**Task directions**. In the entries below, tally the lines that contain the string "none", then state that number alone.

**Data**.
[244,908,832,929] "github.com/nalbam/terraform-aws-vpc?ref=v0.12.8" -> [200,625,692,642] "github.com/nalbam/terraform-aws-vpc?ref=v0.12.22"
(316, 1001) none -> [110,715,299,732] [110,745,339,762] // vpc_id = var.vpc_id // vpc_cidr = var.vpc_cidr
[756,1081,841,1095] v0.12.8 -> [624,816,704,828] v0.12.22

--

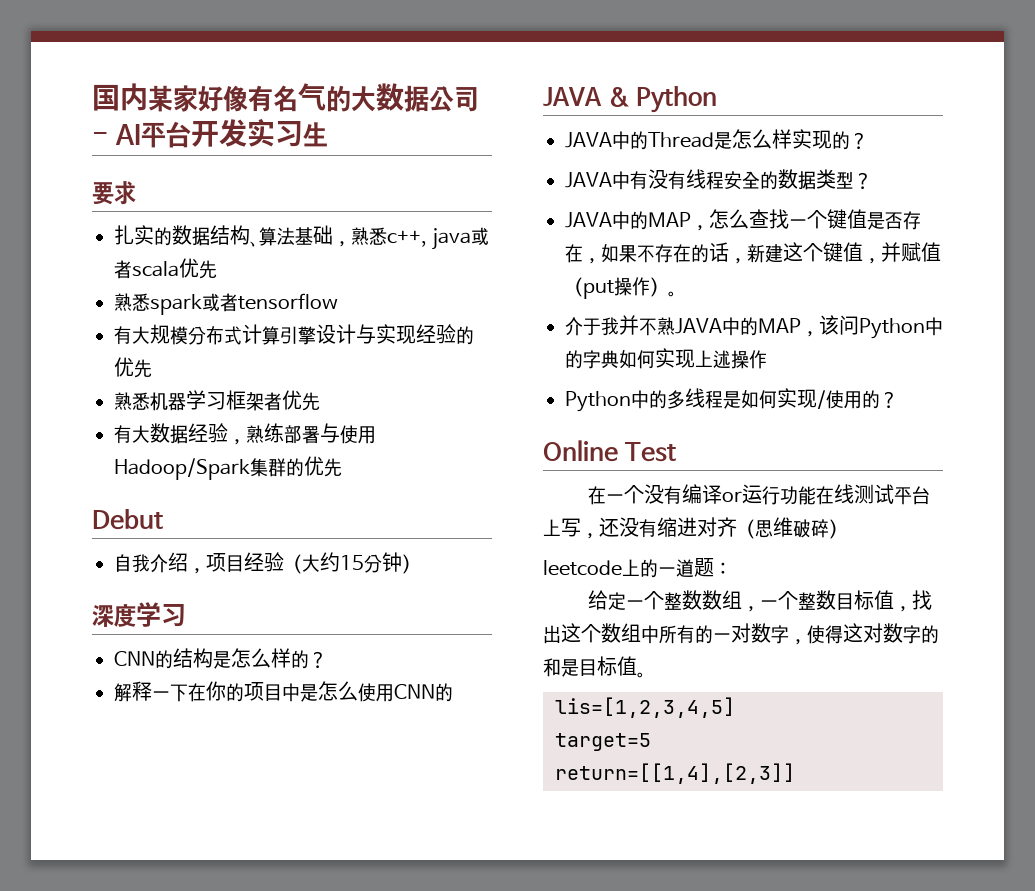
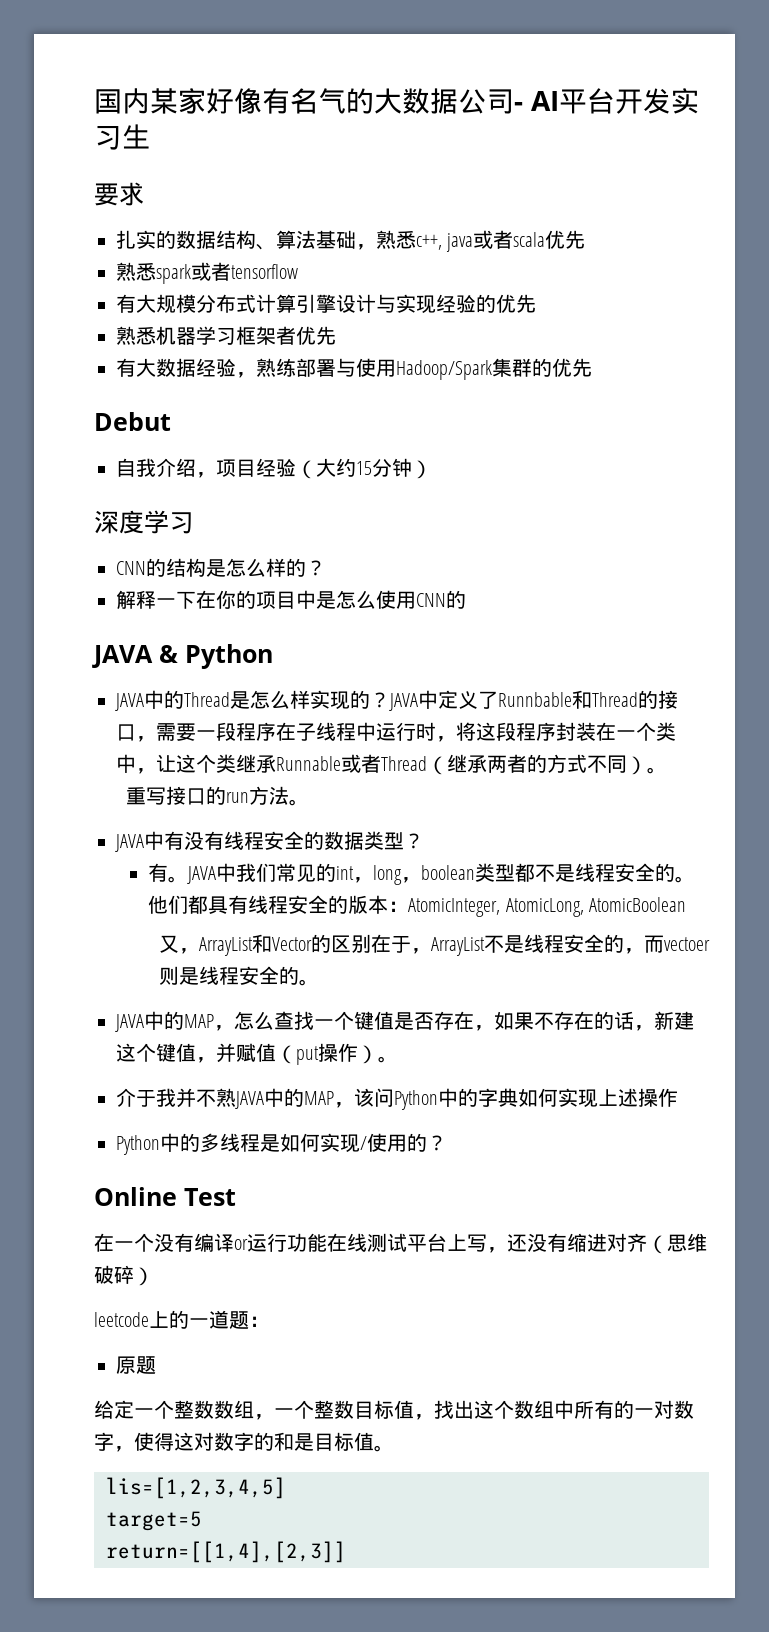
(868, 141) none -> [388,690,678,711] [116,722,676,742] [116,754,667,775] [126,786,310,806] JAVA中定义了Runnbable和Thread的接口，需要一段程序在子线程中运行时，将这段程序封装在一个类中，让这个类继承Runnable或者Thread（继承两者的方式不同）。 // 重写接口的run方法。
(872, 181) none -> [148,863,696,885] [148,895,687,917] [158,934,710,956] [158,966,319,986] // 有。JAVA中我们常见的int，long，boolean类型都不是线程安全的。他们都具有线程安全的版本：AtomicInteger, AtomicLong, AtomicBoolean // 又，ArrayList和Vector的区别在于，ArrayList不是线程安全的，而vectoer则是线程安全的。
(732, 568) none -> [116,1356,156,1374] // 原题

**Written response**. 4